- **Task**: Quote the records below in full, exactly as given, with the images taken out.

- **Data to examine**:
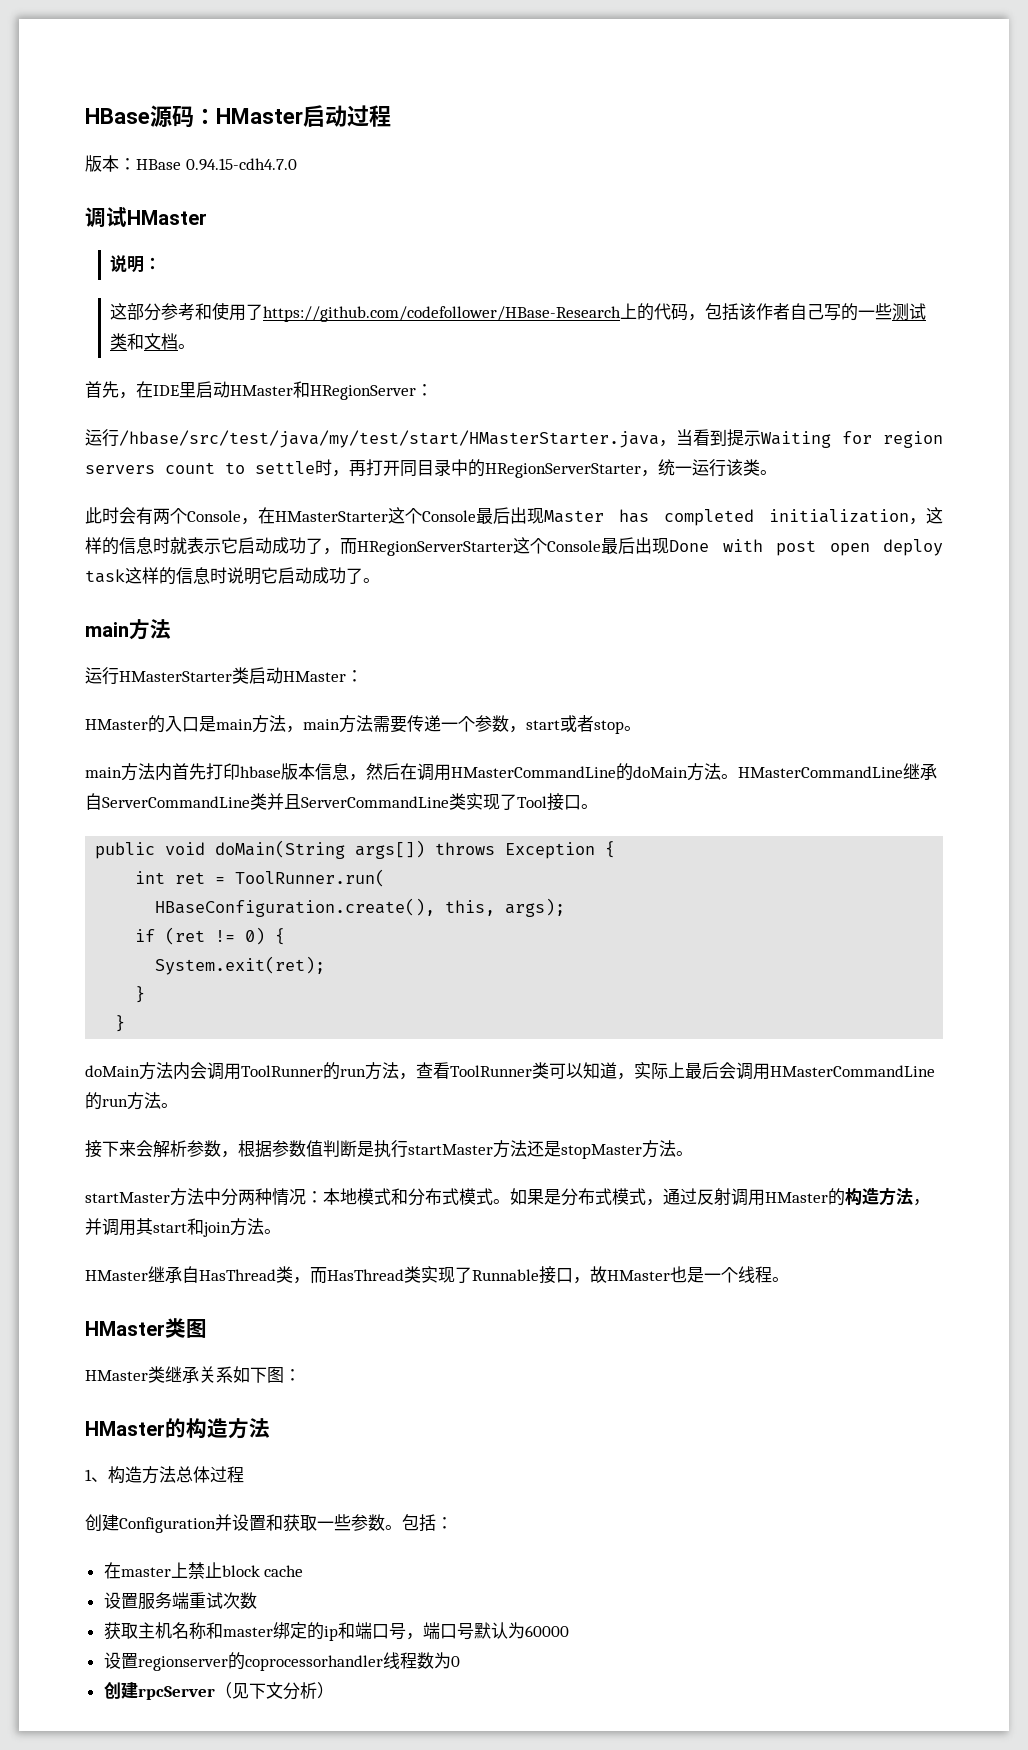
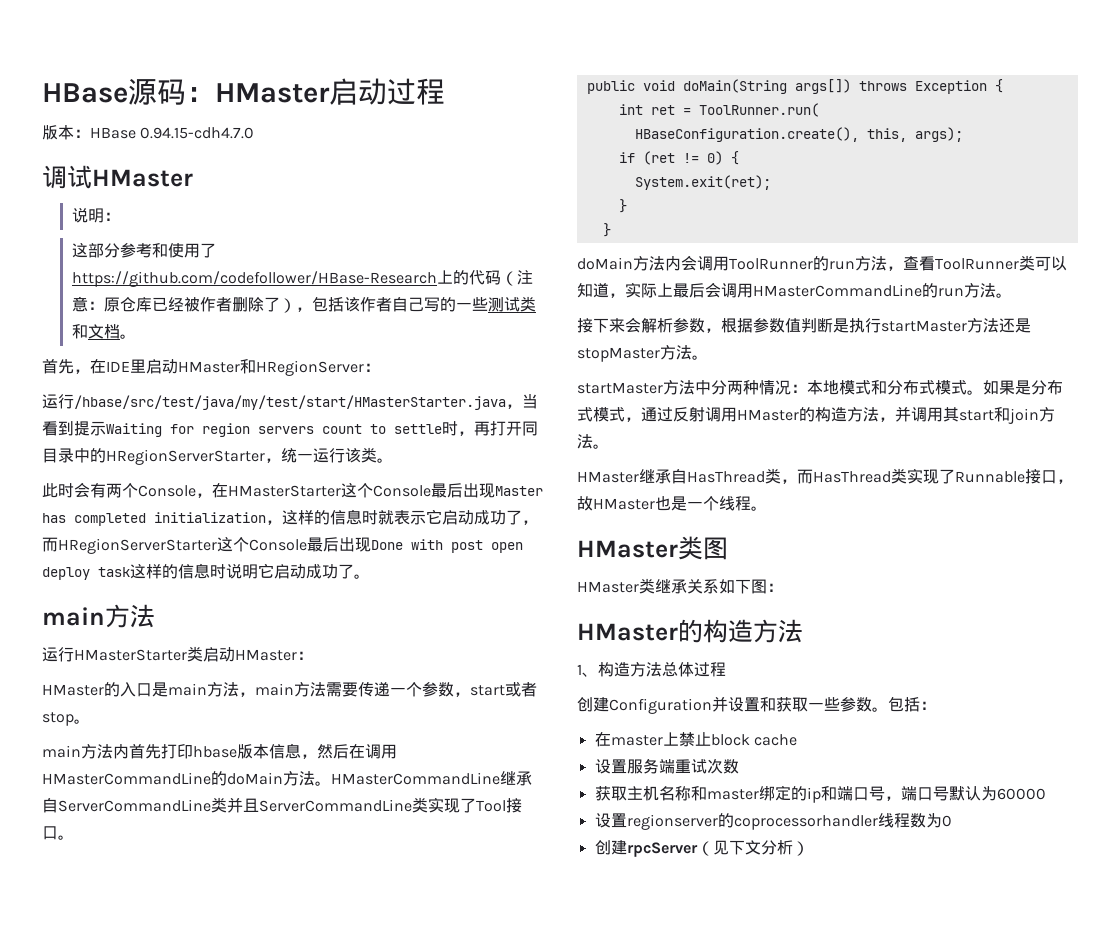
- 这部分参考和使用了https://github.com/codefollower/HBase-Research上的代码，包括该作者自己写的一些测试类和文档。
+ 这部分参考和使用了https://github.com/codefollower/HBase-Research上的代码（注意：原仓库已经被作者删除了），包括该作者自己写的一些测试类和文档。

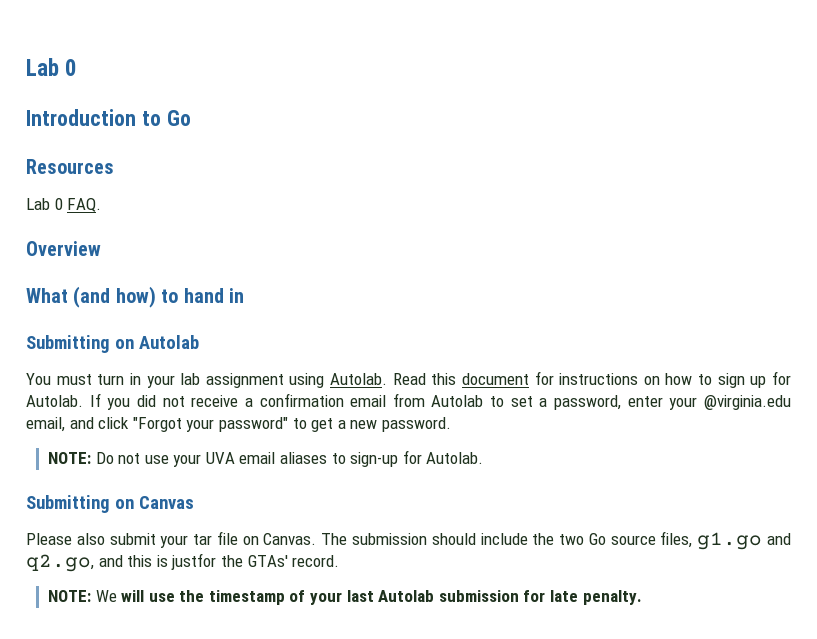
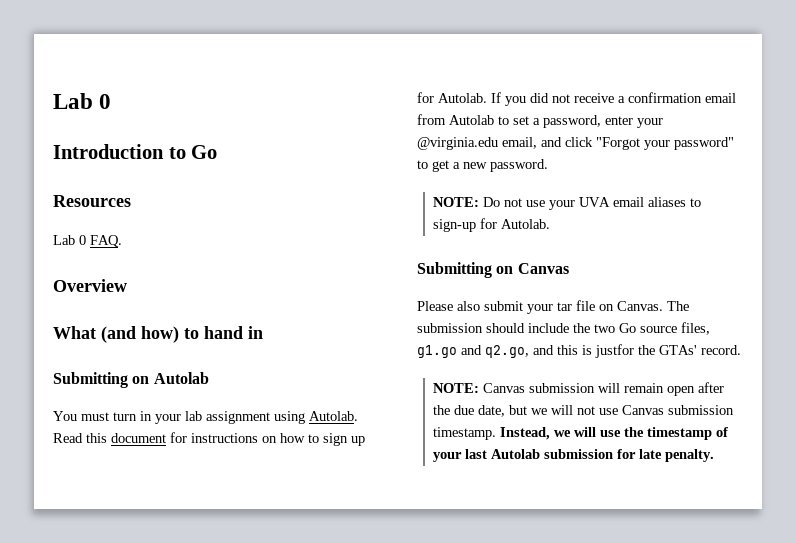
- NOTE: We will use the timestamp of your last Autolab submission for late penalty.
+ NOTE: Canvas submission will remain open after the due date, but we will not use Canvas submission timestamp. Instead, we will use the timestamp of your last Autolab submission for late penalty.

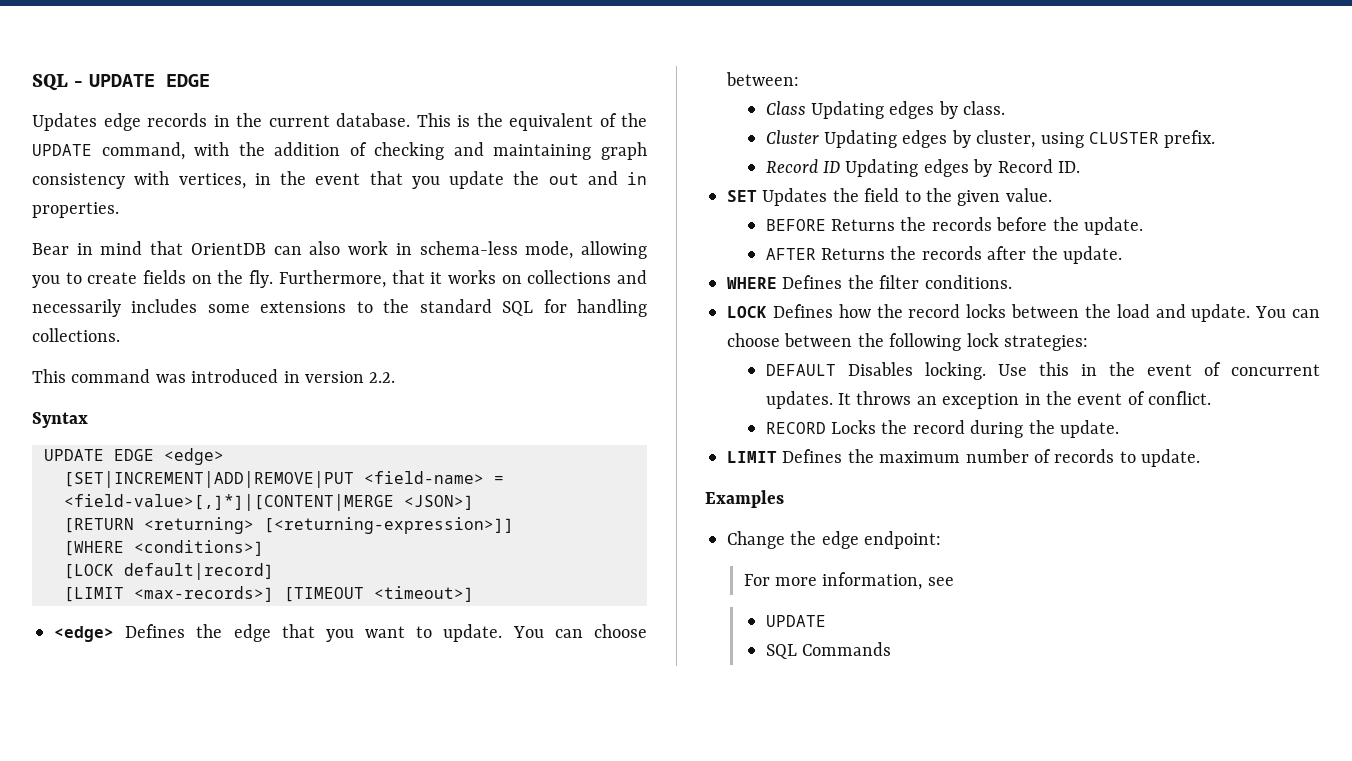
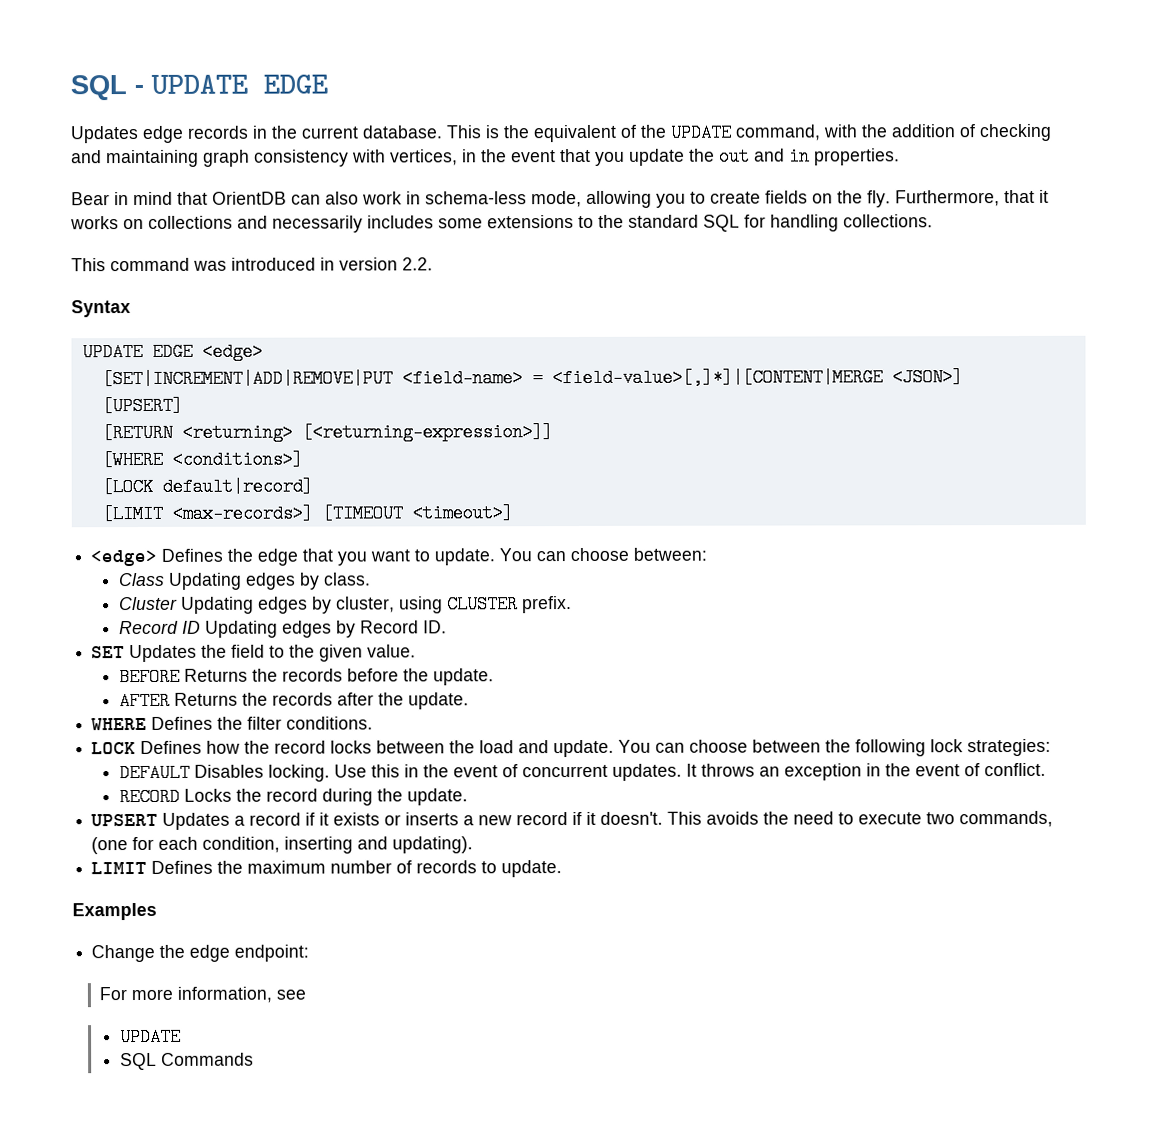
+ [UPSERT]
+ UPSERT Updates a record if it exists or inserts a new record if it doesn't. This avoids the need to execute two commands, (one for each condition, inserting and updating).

- **Written answer**:
- 这部分参考和使用了https://github.com/codefollower/HBase-Research上的代码，包括该作者自己写的一些测试类和文档。
+ 这部分参考和使用了https://github.com/codefollower/HBase-Research上的代码（注意：原仓库已经被作者删除了），包括该作者自己写的一些测试类和文档。

- NOTE: We will use the timestamp of your last Autolab submission for late penalty.
+ NOTE: Canvas submission will remain open after the due date, but we will not use Canvas submission timestamp. Instead, we will use the timestamp of your last Autolab submission for late penalty.

+ [UPSERT]
+ UPSERT Updates a record if it exists or inserts a new record if it doesn't. This avoids the need to execute two commands, (one for each condition, inserting and updating).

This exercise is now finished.